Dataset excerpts
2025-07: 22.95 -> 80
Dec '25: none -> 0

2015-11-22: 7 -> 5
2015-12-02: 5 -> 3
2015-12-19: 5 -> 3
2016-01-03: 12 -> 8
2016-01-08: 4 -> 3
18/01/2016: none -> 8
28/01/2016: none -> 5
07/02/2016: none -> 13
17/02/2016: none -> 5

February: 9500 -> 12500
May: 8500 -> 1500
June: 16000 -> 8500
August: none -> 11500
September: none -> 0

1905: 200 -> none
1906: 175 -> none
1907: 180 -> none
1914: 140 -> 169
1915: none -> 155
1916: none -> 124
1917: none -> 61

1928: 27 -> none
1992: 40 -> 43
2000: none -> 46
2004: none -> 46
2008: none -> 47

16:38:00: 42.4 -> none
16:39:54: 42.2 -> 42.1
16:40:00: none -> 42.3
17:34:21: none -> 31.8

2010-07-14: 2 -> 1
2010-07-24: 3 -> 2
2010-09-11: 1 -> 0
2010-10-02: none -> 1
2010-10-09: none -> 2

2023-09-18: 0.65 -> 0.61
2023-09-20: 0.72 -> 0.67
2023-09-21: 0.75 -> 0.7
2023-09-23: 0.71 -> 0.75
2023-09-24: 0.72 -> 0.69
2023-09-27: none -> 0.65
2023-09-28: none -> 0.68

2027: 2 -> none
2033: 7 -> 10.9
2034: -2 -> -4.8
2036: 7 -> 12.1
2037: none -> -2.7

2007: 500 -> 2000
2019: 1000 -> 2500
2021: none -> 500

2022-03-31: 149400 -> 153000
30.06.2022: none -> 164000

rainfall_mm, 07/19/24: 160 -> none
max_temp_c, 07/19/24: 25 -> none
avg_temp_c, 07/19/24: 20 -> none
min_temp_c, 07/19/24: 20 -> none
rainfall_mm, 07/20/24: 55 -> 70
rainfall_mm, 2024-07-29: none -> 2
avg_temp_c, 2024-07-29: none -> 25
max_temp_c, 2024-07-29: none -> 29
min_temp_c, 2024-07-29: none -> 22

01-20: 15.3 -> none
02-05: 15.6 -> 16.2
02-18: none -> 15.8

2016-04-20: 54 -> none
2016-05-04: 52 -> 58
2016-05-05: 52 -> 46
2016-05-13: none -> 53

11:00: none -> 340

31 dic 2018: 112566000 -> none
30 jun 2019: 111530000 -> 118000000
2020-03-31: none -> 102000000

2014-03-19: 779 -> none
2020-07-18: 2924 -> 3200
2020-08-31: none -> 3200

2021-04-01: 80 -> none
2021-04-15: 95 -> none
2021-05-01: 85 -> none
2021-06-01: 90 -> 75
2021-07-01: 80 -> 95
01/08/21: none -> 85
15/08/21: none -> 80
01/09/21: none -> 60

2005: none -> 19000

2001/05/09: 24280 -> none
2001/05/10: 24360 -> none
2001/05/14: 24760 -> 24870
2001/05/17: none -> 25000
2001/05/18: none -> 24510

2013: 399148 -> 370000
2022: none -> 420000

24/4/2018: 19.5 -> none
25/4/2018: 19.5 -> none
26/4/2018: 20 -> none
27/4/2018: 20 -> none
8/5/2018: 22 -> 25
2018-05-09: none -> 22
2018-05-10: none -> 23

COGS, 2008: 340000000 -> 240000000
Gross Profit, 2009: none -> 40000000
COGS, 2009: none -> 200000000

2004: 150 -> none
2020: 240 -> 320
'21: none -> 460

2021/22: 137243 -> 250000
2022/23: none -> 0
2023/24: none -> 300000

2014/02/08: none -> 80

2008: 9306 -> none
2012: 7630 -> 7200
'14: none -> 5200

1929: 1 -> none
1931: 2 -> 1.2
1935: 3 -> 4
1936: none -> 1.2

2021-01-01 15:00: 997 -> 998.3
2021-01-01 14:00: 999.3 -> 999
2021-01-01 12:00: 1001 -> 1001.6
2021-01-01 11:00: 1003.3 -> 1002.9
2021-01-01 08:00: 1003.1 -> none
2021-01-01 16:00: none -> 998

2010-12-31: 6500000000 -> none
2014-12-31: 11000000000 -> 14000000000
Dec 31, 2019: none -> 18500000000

## Requirement
Reproduce exactly every line between the line with "2021-01-01 08:00: 1003.1 -> none" and the last line of the records above, both included.

## Response area
2021-01-01 08:00: 1003.1 -> none
2021-01-01 16:00: none -> 998

2010-12-31: 6500000000 -> none
2014-12-31: 11000000000 -> 14000000000
Dec 31, 2019: none -> 18500000000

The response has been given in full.